## Prompt
Each line of the data is to be output verbatim, with the images removed.

★ ★ ★ ★

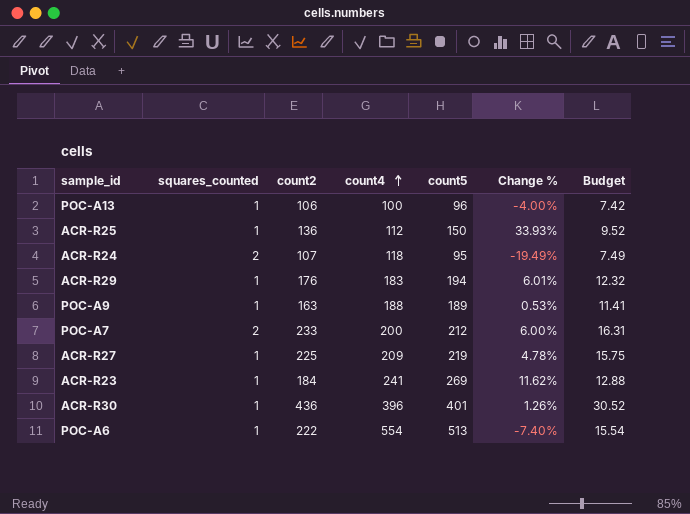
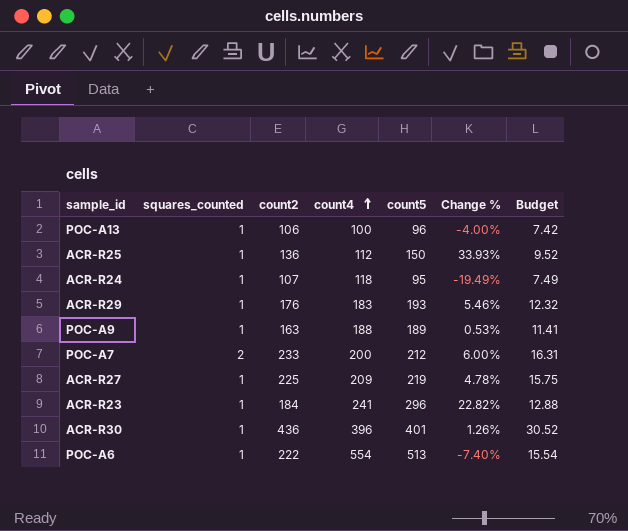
ACR-R24 | squares_counted: 2 -> 1
ACR-R29 | count5: 194 -> 193
ACR-R29 | Change %: 6.01% -> 5.46%
ACR-R23 | count5: 269 -> 296
ACR-R23 | Change %: 11.62% -> 22.82%

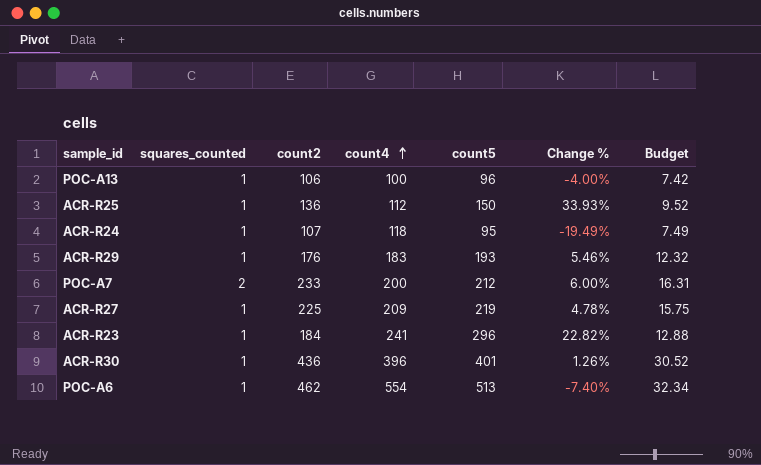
row POC-A9: 1 | 163 | 188 | 189 | 0.53% | 11.41 -> none
POC-A6 | count2: 222 -> 462
POC-A6 | Budget: 15.54 -> 32.34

★ ★ ★ ★

## Problem solution
ACR-R24 | squares_counted: 2 -> 1
ACR-R29 | count5: 194 -> 193
ACR-R29 | Change %: 6.01% -> 5.46%
ACR-R23 | count5: 269 -> 296
ACR-R23 | Change %: 11.62% -> 22.82%

row POC-A9: 1 | 163 | 188 | 189 | 0.53% | 11.41 -> none
POC-A6 | count2: 222 -> 462
POC-A6 | Budget: 15.54 -> 32.34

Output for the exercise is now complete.